## What you need to do
Below are the records; extract from them the line containing "Vindaloo, stødt Salt: 13 -> none" to the line containing "COCO MONOI Olio", both lines included, exactly and with no pictures.

Before-and-after change records:
::::

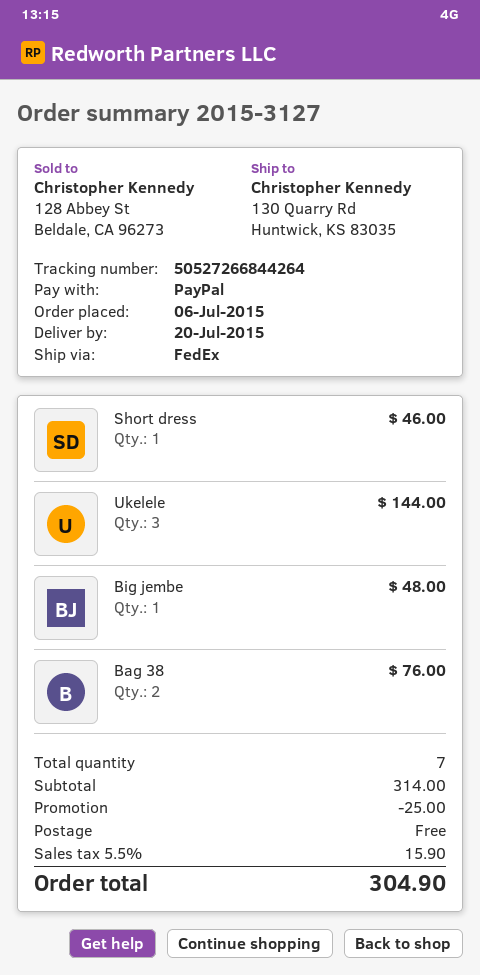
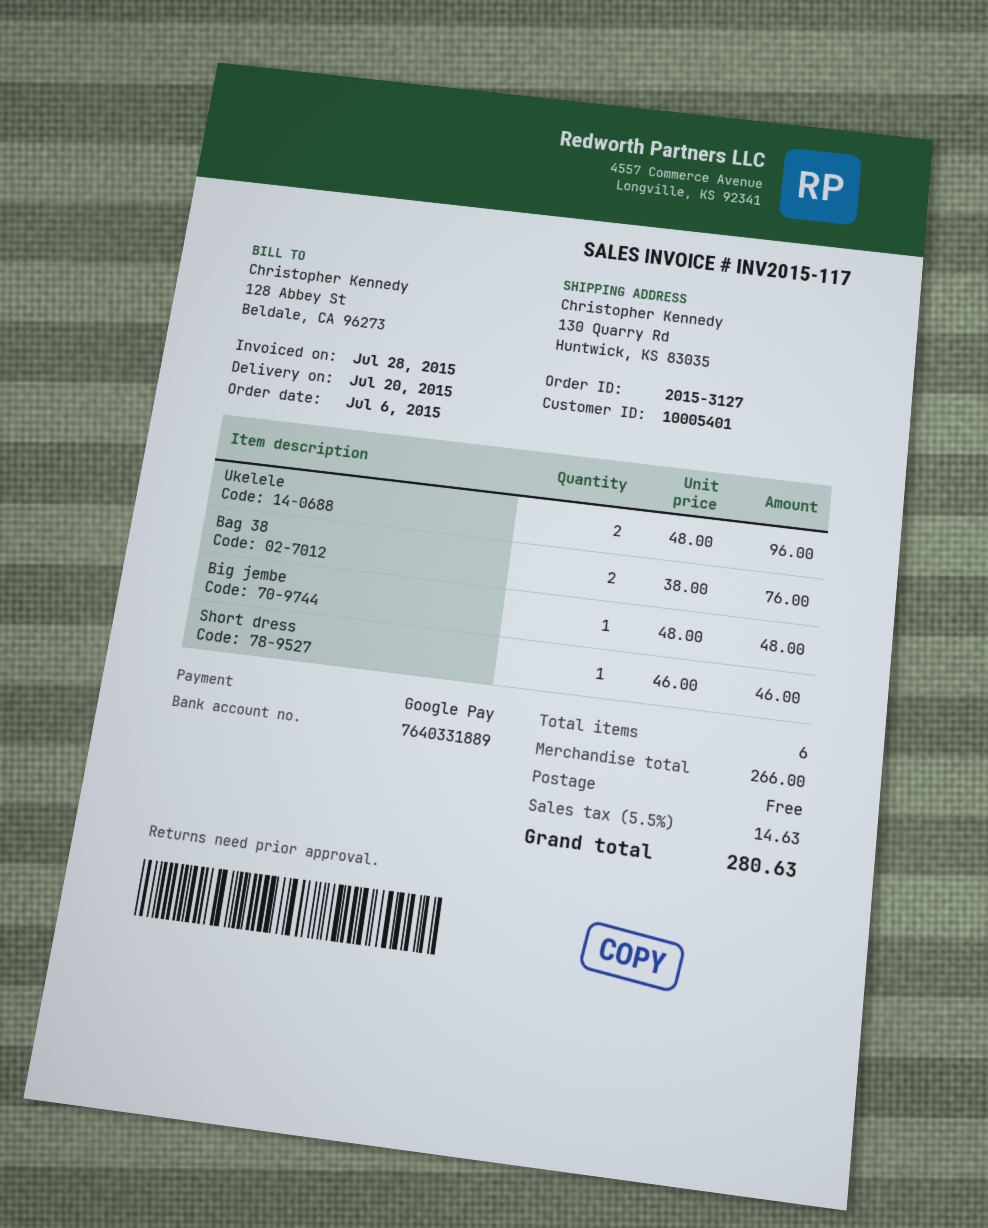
payment method: PayPal -> Google Pay
Ukelele: 3 for 144.00 -> 2 for 96.00
total quantity: 7 -> 6
subtotal: 314.00 -> 266.00
discount: 25.00 -> none
tax: 5.5% = 15.90 -> 5.5% = 14.63
total: 304.90 -> 280.63

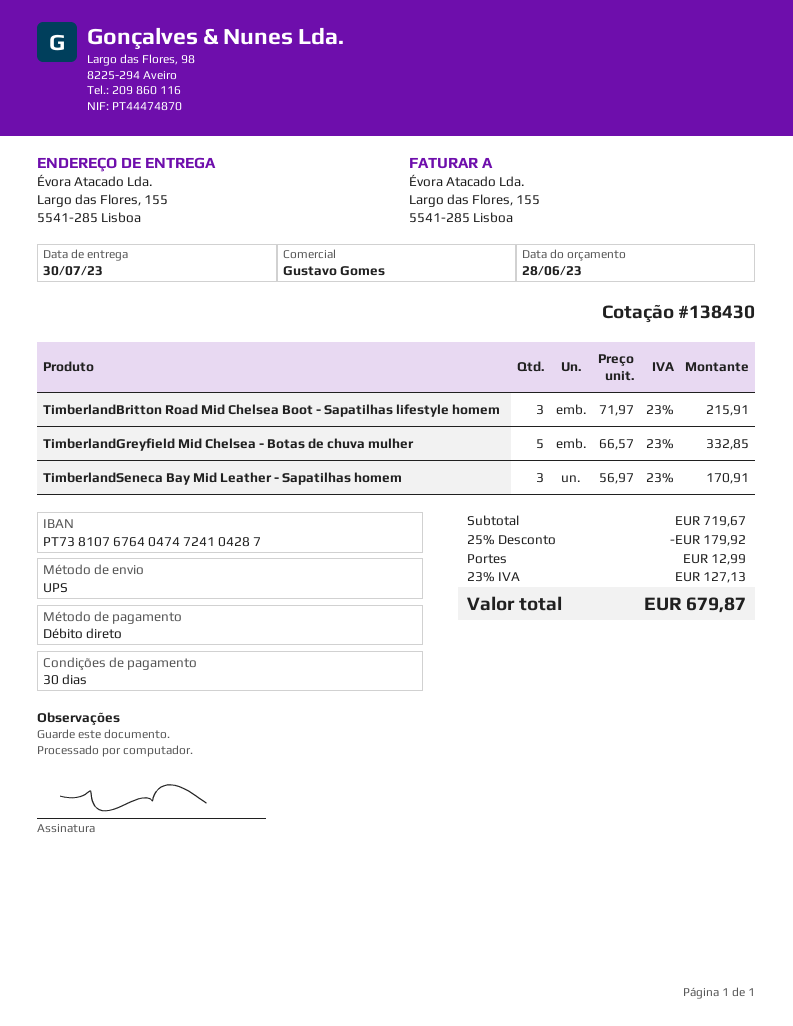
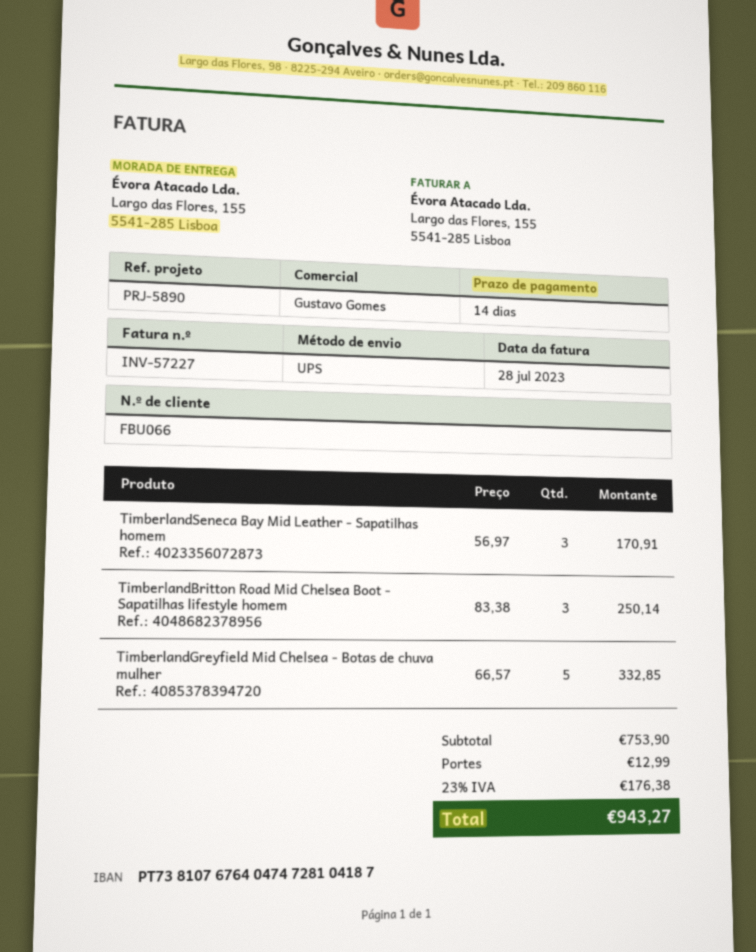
payment terms: 30 days -> 14 days
bank account: PT73810767640474724104287 -> PT73810767640474728104187
TimberlandBritton Road Mid Chelsea Boot - Sapatilhas lifestyle homem: 3 x 71.97 = 215.91 -> 3 x 83.38 = 250.14
subtotal: 719.67 -> 753.90
discount: 25% = 179.92 -> none
tax: 23% = 127.13 -> 23% = 176.38
total: 679.87 -> 943.27

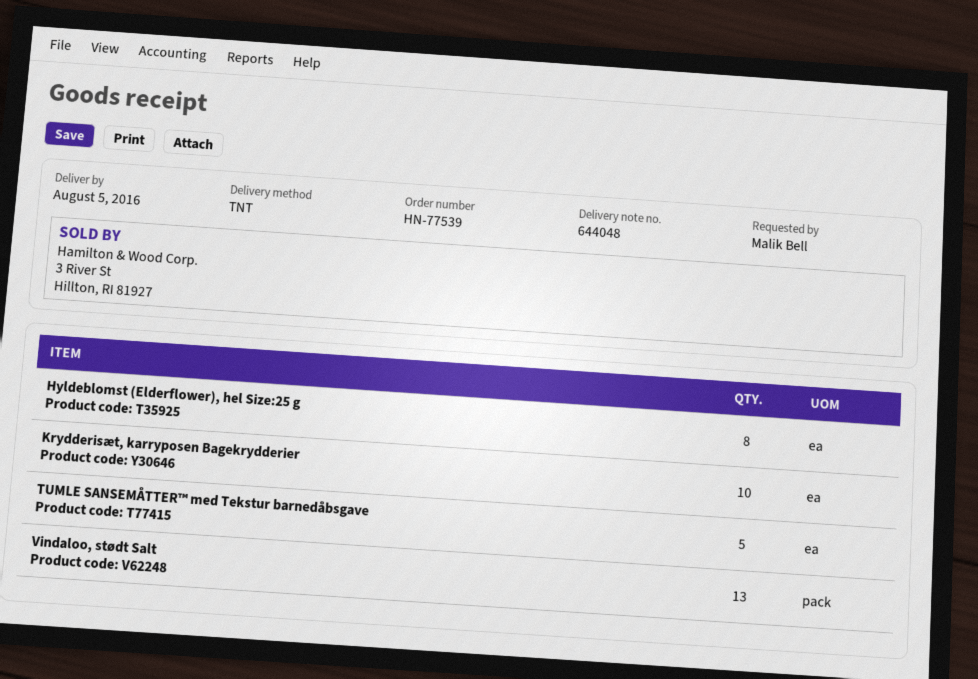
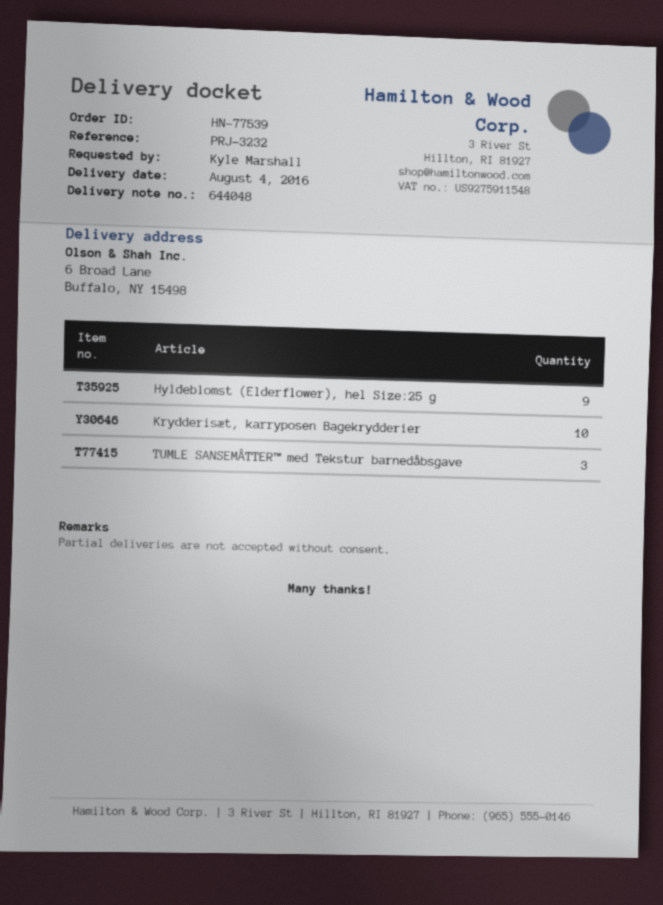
delivery date: 2016-08-05 -> 2016-08-04
ordered by: Malik Bell -> Kyle Marshall
Hyldeblomst (Elderflower), hel Size:25 g: 8 -> 9
TUMLE SANSEMÅTTER™ med Tekstur barnedåbsgave: 5 -> 3
Vindaloo, stødt Salt: 13 -> none

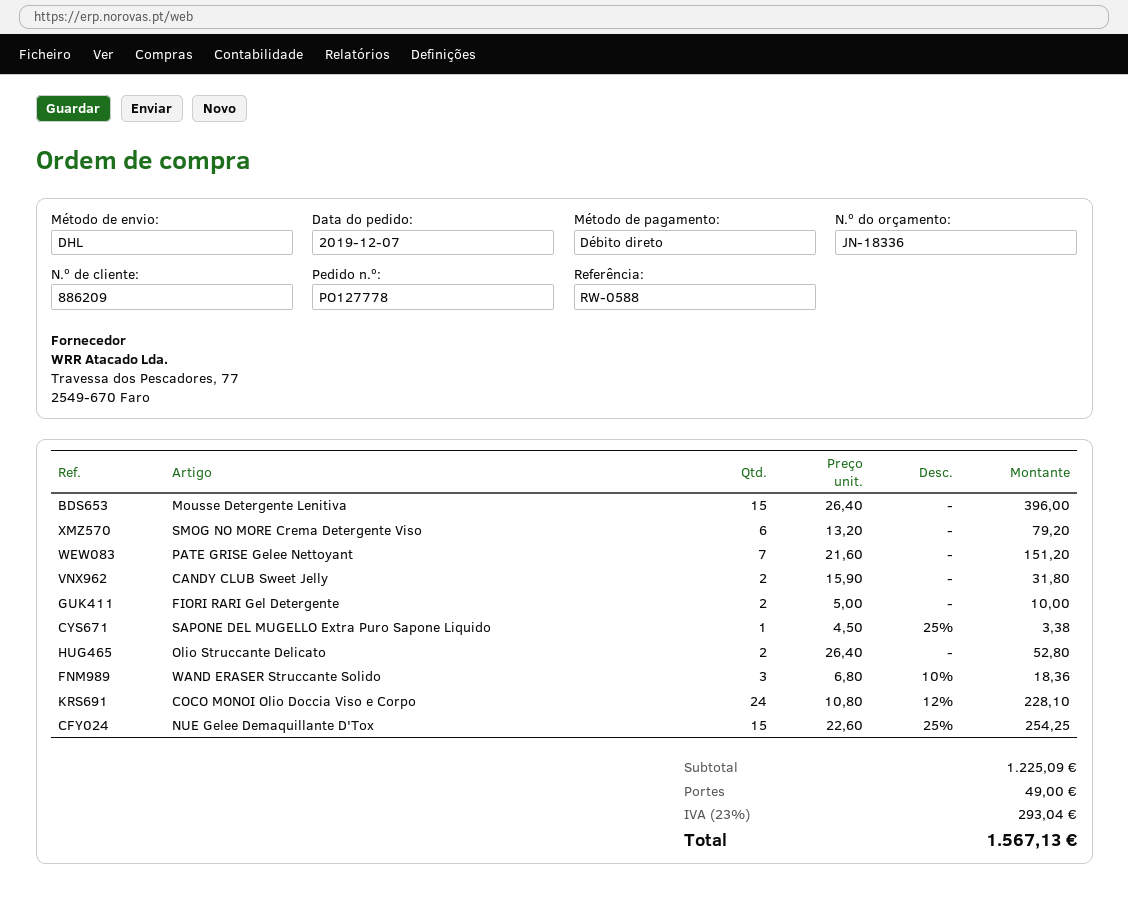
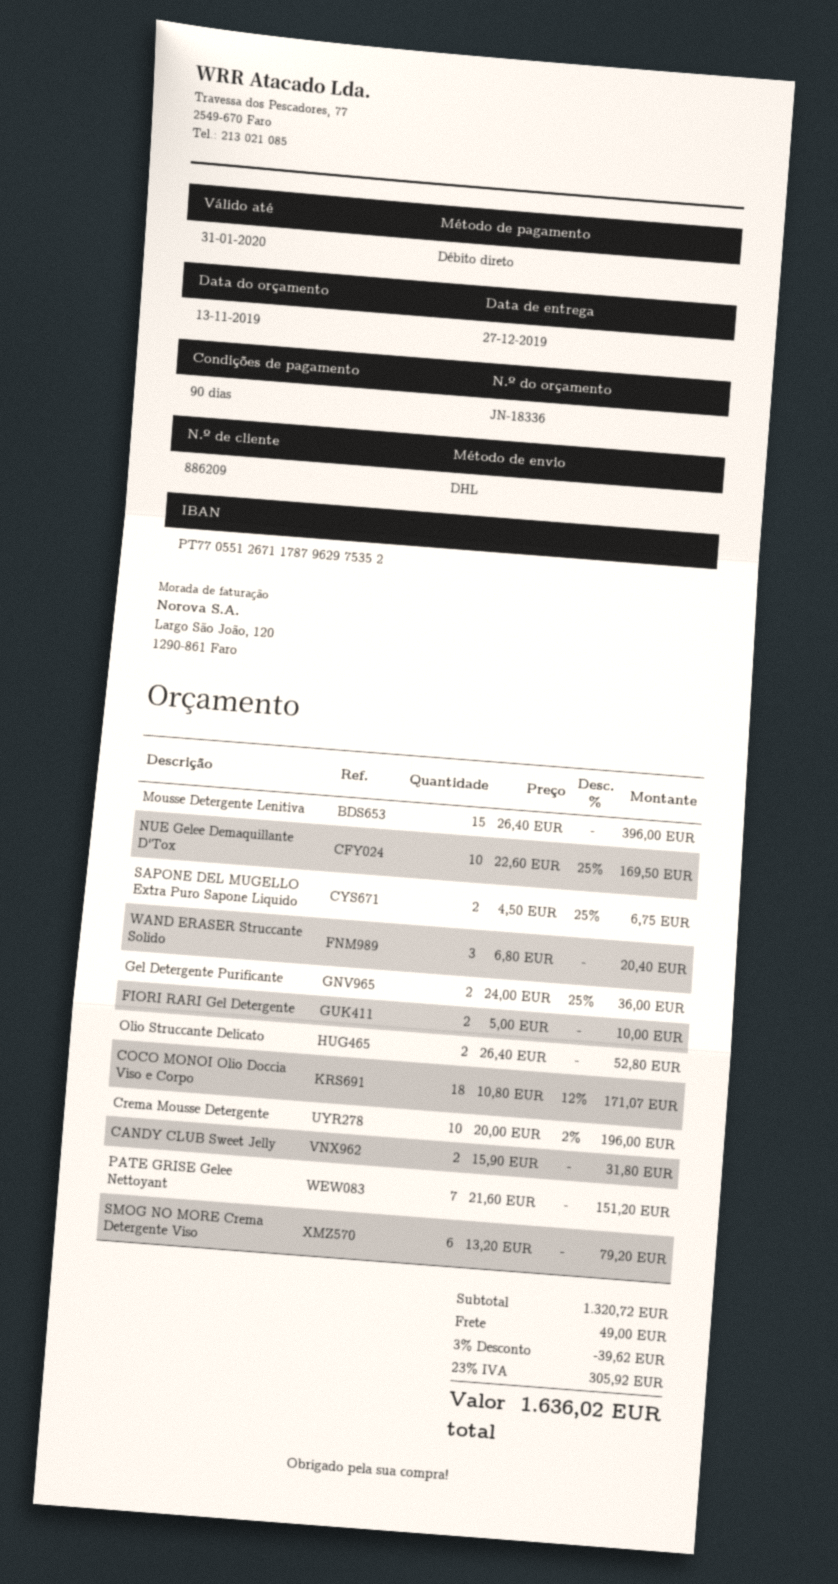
SAPONE DEL MUGELLO Extra Puro Sapone Liquido: 1 x 4.50 - 25% = 3.38 -> 2 x 4.50 - 25% = 6.75
WAND ERASER Struccante Solido: 3 x 6.80 - 10% = 18.36 -> 3 x 6.80 = 20.40
COCO MONOI Olio Doccia Viso e Corpo: 24 x 10.80 - 12% = 228.10 -> 18 x 10.80 - 12% = 171.07
NUE Gelee Demaquillante D'Tox: 15 x 22.60 - 25% = 254.25 -> 10 x 22.60 - 25% = 169.50
Gel Detergente Purificante: none -> 2 x 24.00 - 25% = 36.00
Crema Mousse Detergente: none -> 10 x 20.00 - 2% = 196.00
subtotal: 1225.09 -> 1320.72
discount: none -> 3% = 39.62
tax: 23% = 293.04 -> 23% = 305.92
total: 1567.13 -> 1636.02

::::

## The answer
Vindaloo, stødt Salt: 13 -> none

SAPONE DEL MUGELLO Extra Puro Sapone Liquido: 1 x 4.50 - 25% = 3.38 -> 2 x 4.50 - 25% = 6.75
WAND ERASER Struccante Solido: 3 x 6.80 - 10% = 18.36 -> 3 x 6.80 = 20.40
COCO MONOI Olio Doccia Viso e Corpo: 24 x 10.80 - 12% = 228.10 -> 18 x 10.80 - 12% = 171.07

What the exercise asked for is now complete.